▶ **WORK TO BE COMPLETED**
Provide again, from the entries below, every line from the one containing "-125,7 +125,7 @@" through the one containing "</svg></div>", exactly as written, and no other line.

BEGIN RECORDS FOR THE EXERCISE

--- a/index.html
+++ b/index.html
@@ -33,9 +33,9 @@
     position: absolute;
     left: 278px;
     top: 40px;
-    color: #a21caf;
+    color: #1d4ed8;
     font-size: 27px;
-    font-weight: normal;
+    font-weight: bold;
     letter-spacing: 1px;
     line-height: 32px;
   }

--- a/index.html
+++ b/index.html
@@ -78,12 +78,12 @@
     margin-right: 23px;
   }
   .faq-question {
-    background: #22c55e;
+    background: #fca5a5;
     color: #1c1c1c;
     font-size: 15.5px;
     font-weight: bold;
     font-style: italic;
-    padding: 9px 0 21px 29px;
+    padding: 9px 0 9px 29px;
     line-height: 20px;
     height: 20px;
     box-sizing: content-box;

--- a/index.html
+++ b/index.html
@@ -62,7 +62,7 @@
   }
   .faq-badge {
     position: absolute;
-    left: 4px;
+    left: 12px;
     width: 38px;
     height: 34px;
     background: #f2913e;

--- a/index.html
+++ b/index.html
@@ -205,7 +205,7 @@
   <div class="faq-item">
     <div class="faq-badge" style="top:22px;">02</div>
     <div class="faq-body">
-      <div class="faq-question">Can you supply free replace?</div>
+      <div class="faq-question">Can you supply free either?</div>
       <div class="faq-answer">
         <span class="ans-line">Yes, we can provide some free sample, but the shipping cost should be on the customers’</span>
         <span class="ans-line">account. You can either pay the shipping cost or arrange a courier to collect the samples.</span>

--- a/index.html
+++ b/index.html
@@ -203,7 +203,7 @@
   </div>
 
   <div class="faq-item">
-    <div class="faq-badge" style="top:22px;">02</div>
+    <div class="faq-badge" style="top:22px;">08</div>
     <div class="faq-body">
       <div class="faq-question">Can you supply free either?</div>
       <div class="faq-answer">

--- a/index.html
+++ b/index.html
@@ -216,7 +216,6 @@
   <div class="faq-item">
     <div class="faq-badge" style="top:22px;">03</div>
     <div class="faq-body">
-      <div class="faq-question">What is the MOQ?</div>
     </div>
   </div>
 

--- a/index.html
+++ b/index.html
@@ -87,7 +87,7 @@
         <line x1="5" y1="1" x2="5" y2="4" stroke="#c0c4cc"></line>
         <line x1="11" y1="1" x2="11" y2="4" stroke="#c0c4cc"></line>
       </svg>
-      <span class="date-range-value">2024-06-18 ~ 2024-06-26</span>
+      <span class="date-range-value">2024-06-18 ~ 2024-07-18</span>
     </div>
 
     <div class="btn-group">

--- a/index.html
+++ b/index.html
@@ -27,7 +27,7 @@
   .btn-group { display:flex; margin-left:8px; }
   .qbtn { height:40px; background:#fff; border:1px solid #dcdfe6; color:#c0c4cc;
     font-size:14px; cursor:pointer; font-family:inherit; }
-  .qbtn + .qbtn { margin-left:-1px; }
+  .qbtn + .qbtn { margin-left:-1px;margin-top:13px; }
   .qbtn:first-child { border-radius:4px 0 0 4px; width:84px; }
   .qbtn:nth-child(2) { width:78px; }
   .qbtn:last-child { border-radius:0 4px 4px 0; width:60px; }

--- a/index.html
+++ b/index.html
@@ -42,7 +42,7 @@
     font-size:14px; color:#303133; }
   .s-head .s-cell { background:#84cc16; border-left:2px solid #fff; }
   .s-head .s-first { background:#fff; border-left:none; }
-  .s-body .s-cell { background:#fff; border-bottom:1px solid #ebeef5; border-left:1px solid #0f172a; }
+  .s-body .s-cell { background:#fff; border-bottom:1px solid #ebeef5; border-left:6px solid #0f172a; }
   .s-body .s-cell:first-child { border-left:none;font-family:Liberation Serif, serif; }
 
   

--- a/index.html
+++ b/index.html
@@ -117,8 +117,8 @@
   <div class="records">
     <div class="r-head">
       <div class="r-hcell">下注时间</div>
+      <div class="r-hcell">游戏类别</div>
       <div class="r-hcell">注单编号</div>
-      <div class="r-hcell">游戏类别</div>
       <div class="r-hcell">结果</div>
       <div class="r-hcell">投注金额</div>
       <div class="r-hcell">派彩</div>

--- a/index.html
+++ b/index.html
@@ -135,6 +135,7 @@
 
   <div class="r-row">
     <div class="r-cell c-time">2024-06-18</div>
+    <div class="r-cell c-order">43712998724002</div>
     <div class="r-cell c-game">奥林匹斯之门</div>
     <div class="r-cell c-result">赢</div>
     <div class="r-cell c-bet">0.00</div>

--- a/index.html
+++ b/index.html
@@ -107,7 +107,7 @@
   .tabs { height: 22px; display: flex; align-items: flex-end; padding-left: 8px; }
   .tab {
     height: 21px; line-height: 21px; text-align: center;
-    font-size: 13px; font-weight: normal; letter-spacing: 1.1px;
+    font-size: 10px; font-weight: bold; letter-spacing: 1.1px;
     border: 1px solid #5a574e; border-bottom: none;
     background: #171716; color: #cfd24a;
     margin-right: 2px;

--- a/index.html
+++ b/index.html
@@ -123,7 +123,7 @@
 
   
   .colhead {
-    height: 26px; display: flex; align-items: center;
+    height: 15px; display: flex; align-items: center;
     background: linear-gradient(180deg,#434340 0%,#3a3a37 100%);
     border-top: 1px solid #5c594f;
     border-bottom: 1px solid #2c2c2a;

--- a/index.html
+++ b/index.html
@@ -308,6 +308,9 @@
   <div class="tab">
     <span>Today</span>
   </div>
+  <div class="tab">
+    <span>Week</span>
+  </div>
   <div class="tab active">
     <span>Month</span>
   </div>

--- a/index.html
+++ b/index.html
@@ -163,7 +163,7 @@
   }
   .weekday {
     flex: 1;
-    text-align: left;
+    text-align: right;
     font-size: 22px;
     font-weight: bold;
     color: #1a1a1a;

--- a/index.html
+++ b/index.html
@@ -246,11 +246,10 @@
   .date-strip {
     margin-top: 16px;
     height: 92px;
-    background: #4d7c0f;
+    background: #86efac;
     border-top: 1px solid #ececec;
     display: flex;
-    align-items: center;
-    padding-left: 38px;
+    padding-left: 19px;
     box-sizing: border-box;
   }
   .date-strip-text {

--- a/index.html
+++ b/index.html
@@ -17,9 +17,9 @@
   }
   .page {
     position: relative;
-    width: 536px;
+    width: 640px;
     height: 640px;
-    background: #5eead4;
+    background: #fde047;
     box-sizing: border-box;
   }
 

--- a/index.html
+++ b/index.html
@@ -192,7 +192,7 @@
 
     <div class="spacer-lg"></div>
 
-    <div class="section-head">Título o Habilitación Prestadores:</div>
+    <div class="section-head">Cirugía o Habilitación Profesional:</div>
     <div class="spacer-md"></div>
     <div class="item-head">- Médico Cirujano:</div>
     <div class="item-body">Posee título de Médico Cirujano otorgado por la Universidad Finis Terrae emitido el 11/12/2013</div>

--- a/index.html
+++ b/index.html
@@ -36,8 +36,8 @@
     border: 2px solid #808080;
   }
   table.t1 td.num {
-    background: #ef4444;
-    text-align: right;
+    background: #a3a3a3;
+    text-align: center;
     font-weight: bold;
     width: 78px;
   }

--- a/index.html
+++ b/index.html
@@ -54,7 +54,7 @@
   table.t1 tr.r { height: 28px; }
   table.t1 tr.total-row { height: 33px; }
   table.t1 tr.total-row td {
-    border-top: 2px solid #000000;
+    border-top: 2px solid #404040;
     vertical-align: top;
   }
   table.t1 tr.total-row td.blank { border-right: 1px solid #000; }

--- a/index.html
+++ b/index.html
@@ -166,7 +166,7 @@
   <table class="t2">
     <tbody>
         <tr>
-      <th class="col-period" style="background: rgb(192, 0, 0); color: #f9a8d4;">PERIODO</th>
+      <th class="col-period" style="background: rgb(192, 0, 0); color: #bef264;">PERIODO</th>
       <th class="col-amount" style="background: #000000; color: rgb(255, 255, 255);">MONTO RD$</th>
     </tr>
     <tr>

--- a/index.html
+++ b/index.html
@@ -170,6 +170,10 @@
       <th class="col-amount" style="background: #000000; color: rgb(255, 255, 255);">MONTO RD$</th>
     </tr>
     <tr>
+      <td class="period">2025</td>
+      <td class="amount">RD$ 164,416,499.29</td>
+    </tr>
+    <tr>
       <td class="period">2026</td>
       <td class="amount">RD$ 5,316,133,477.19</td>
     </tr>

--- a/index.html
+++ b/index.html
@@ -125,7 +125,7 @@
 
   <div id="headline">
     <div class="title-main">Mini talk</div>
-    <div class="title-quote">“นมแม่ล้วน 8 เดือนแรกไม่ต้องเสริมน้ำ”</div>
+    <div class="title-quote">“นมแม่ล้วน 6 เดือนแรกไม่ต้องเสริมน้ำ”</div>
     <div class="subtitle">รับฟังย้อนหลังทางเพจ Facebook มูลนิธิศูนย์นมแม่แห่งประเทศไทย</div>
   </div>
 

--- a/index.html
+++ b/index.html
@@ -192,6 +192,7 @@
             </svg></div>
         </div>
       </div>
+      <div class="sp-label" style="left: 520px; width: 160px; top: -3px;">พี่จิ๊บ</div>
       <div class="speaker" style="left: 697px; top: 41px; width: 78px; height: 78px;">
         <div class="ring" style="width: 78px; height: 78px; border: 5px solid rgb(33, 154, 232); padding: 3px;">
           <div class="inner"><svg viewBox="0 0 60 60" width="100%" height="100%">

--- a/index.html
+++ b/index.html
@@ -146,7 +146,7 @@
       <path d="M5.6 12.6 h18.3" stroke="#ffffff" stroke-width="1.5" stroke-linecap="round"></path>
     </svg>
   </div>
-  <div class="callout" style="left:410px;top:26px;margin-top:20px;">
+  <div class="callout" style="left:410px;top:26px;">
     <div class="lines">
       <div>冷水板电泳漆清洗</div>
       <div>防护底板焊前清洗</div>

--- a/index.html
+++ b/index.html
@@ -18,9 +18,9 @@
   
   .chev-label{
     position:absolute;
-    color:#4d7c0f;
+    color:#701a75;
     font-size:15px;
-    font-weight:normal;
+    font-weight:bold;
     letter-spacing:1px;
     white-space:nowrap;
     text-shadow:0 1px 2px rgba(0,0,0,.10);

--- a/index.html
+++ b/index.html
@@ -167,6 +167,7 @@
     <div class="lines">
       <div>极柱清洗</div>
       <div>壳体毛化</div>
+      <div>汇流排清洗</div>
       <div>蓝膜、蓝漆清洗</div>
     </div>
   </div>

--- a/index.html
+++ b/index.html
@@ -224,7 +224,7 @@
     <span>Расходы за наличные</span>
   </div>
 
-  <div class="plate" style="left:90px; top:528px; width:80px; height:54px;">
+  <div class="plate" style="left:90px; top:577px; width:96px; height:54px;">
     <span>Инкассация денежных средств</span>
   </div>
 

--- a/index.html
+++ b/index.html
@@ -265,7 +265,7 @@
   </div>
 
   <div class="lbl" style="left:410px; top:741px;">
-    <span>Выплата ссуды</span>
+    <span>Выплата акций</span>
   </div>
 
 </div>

END RECORDS FOR THE EXERCISE

▶ **RESULT BELOW**
@@ -125,7 +125,7 @@
 
   <div id="headline">
     <div class="title-main">Mini talk</div>
-    <div class="title-quote">“นมแม่ล้วน 8 เดือนแรกไม่ต้องเสริมน้ำ”</div>
+    <div class="title-quote">“นมแม่ล้วน 6 เดือนแรกไม่ต้องเสริมน้ำ”</div>
     <div class="subtitle">รับฟังย้อนหลังทางเพจ Facebook มูลนิธิศูนย์นมแม่แห่งประเทศไทย</div>
   </div>
 

--- a/index.html
+++ b/index.html
@@ -192,6 +192,7 @@
             </svg></div>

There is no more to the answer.